Several studies show that a consistently open line of communication between a student’s parents and their teachers can greatly benefit their learning experience and overall academic success. A large percentage (nearly 80%) of parents consider themselves to be very involved with their child’s education. This is to be somewhat expected in the age of technology we live in today with school websites and email correspondence making it easier than ever to get in touch with teachers. Some experts feel that we are underutilizing the tools we have, however, given the level of communication we have access to. Results are showing that it’s not so much about the quantity of communication you have with teachers, but more about the quality. These 3 practices will help you more effectively communicate with your kid’s teachers to help achieve the best results for your child’s success.

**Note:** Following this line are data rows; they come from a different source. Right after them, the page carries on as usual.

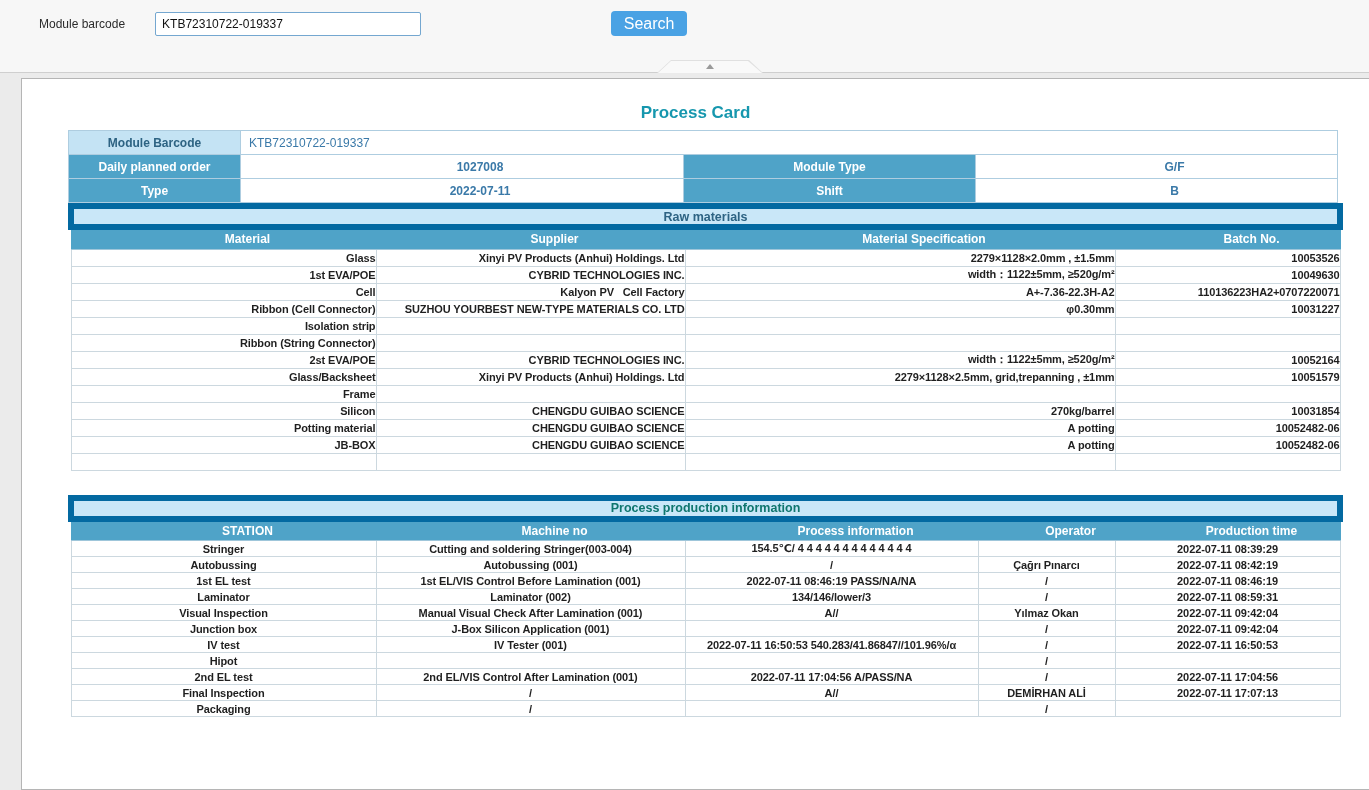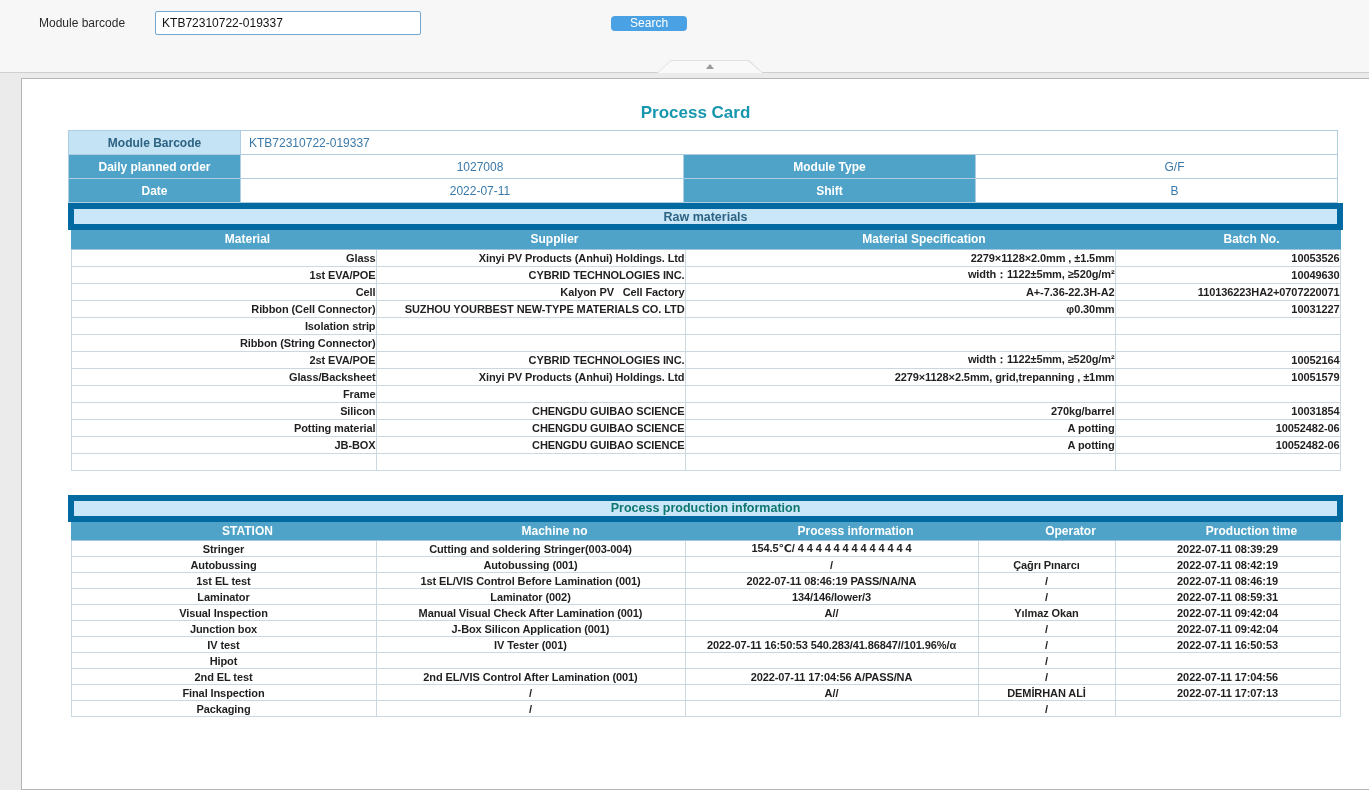--- a/index.html
+++ b/index.html
@@ -7,22 +7,22 @@
               font-family:"Liberation Sans","DejaVu Sans",sans-serif; }
 
   
   .top-area { position:relative; width:100%; height:73px; background:#f7f7f7;
               border-bottom:1px solid #cfcfcf; }
   .toolbar  { display:flex; align-items:center; padding-top:11px; }
   .tb-label { margin-left:39px; font-size:12px; color:#2b2b2b; }
   .tb-input { margin-left:30px; width:266px; height:24px; border:1px solid #74a7d0;
               border-radius:2px; padding:0 6px; font-size:12px; color:#111;
               font-family:"Liberation Sans","DejaVu Sans",sans-serif; background:#fff; }
-  .tb-btn   { margin-left:190px; width:76px; height:15px; background:#4aa2e4; color:#fff;
-              border:none; border-radius:4px; font-size:12px; cursor:pointer;
+  .tb-btn   { margin-left:190px; width:76px; height:25px; background:#4aa2e4; color:#fff;
+              border:none; border-radius:4px; font-size:16px; cursor:pointer;
               font-family:"Liberation Sans","DejaVu Sans",sans-serif; }
   
   .handle { position:absolute; bottom:-1px; left:657px; width:106px; height:13px;
             background:#e0e0e0; clip-path:polygon(0 100%,14px 0,92px 0,100% 100%); }
   .handle-inner { position:absolute; left:1px; top:1px; right:1px; bottom:0;
             background:#f9f9f9; clip-path:polygon(0 100%,13px 0,90px 0,100% 100%); }
   .handle-tri { position:absolute; left:50%; top:4px; transform:translateX(-50%);
             width:0; height:0; border-left:4px solid transparent;
             border-right:4px solid transparent; border-bottom:5px solid #9a9a9a; }
 
@@ -35,21 +35,21 @@
 
   table.tbl { border-collapse:collapse; table-layout:fixed; margin-left:46px;
               width:1269px; }
   .tbl td, .tbl th { overflow:hidden; white-space:nowrap; text-align:center;
               vertical-align:middle; }
 
   
   .info-tbl td { height:24px; border:1px solid #aecde0; font-size:12px; }
   .info-tbl .hd { background:#4fa3c8; color:#fff; font-weight:bold; }
   .info-tbl .hd.light { background:#c4e3f4; color:#2d6383; }
-  .info-tbl .val { color:#3a79a8; font-weight:normal;padding-left:36px; }
+  .info-tbl .val { color:#3a79a8; font-weight:bold;padding-left:36px; }
   .info-tbl .val.left { text-align:left; padding-left:8px; font-weight:normal; }
 
   
   .section-td { height:21px; background:#c9e7f8; color:#2d6383;
                 font-size:12.5px; font-weight:bold; border:6px solid #0369a1; }
   .proc-tbl .section-td { color:#0f766e; }
   .head-row th { height:22px; background:#4fa3c8; color:#fff; font-weight:bold;
                  font-size:12px; border:1px solid #4fa3c8; border-bottom:1px solid #9fc6da;padding-left:48px; }
 
   
@@ -90,21 +90,21 @@
         <td class="hd light">Module Barcode</td>
         <td class="val left" colspan="3">KTB72310722-019337</td>
       </tr>
       <tr>
         <td class="hd">Daily planned order</td>
         <td class="val">1027008</td>
         <td class="hd">Module Type</td>
         <td class="val">G/F</td>
       </tr>
       <tr>
-        <td class="hd">Date</td>
+        <td class="hd">Type</td>
         <td class="val">2022-07-11</td>
         <td class="hd">Shift</td>
         <td class="val">B</td>
       </tr>
     </tbody>
       </table>
 
     <table class="tbl raw-tbl">
       <colgroup>
           <col style="width:305px">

If a student has problems in the classroom (whether behavioral or academic), many parents don’t hear about it until it’s already considered a “problem.” A bit of proactivity from the parental front can do wonders in the day to day performance of your child’s learning experience and foresee a potential issue before it becomes a disruption in the classroom. Weekly email correspondence with teachers can help you stay on top of your child’s education and understand your child’s specific needs outside the classroom to set them up for success. A consistently open line of communication with teachers lets you know where your child is struggling, where they are excelling, and what actions you can take to aid both your child and their teacher in class. Seek out progress reports (both in academics and conduct) so you know where your child stands and what their strengths and weaknesses are. A full understanding of your child’s schooling situation and performance is a vital step in creating an environment in which your child strives to achieve academic excellence.

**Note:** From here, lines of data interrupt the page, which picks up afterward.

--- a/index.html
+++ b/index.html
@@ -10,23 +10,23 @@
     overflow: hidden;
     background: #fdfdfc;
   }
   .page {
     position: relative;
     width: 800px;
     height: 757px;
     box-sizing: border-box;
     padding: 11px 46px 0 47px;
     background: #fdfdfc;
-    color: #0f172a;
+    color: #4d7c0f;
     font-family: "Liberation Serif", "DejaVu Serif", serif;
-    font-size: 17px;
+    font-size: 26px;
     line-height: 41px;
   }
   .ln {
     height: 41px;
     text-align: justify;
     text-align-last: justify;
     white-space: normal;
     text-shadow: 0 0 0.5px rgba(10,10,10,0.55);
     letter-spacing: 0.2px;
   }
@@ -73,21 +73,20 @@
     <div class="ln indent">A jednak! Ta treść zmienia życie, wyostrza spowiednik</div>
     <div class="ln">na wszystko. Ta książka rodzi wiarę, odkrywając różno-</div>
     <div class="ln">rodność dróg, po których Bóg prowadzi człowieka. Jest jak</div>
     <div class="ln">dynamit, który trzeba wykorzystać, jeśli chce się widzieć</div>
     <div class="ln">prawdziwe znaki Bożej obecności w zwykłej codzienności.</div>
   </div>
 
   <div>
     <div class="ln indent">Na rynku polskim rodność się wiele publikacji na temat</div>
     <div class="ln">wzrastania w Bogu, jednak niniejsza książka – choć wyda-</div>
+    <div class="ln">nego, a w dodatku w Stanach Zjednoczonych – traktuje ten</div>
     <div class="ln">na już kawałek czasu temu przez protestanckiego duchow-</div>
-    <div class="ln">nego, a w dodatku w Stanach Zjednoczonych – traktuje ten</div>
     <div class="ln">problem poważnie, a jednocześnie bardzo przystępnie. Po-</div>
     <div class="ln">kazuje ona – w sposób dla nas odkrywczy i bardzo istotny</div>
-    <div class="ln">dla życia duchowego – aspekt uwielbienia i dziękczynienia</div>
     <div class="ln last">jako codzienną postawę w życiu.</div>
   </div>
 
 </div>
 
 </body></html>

One common problem with parent-teacher communication is that parents often only hear about the negatives when it comes to their child’s classroom performance. Be sure to seek out positive feedback from teachers, and hold it in the same regard as negative feedback. Negative feedback is imperative because it allows you to work on correcting the problem with your child outside the classroom, but positive feedback is just as vitally important as it gives you the opportunity to celebrate success with your child. Discussions about school should not be reserved exclusively for when problems arise. Rather, a full well rounded approach to discussing the good, the bad and the ugly of school stimuli and performance. Praising your child for academic success also provides them incentive for consistent academic achievement.

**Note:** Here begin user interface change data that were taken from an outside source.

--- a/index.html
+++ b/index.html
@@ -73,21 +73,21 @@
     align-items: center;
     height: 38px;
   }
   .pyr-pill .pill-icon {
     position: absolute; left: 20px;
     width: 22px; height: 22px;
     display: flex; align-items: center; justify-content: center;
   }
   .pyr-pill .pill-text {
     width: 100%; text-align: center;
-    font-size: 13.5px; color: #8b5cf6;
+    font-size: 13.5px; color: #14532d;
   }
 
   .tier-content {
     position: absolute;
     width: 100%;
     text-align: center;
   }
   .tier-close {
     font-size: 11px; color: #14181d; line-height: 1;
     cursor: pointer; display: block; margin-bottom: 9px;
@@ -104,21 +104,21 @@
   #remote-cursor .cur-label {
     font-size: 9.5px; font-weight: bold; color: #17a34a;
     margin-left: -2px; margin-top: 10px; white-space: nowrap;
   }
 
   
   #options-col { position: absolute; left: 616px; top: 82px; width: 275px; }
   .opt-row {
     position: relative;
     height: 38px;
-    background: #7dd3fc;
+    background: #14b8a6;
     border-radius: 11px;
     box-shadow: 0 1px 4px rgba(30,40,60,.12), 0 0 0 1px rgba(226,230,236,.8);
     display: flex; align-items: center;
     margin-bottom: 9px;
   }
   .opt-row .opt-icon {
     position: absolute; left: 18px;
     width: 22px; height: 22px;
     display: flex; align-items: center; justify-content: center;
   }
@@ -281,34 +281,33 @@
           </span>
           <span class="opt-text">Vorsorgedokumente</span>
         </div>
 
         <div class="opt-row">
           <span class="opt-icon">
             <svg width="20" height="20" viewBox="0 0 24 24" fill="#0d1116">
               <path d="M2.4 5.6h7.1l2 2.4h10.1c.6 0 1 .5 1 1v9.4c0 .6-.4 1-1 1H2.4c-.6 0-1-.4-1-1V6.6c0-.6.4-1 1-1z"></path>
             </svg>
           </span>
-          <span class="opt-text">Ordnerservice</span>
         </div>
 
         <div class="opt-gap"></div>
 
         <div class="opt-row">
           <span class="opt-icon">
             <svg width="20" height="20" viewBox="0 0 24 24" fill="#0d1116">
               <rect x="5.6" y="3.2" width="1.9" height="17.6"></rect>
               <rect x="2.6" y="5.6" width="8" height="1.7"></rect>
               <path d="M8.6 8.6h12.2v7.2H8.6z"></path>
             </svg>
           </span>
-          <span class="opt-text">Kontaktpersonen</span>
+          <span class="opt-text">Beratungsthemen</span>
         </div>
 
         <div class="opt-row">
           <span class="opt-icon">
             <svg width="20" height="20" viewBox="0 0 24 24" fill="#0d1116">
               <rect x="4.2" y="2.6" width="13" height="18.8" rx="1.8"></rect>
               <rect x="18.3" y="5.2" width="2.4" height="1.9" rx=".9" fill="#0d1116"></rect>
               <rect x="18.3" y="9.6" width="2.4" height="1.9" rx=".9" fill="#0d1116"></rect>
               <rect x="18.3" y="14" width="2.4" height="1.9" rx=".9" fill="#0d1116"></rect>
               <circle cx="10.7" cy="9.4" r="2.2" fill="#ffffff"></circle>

When a student is consistently struggling, it is important to listen to the teacher’s perspective on the problem. Teachers spend consistent time with your child, and the way your student performs in school is a huge part of their life. Be sure not to shut your teacher out of the equation by writing off what they have to say. They have a different perspective on and relationship with your child than you do, and it is crucial to hear every side of the problem when problems arise, either with academics or conduct. Collaborating with teachers on effective solutions is often the most surefire way to help your child find success and happiness in the classroom.
All in all, the main focus here is to take an active role in your child’s education. Teachers are always available to answer questions you may have. Keep in regular contact with them, attend conferences, and do anything you can to get involved in your child’s learning experience. The more integral a role you play in their school life, the more engaged their thought processes and feelings about school will be. Parents play as vital a role in their child’s academic success as teachers do. Both parents and teachers working together for a student’s success is the best way to achieve it.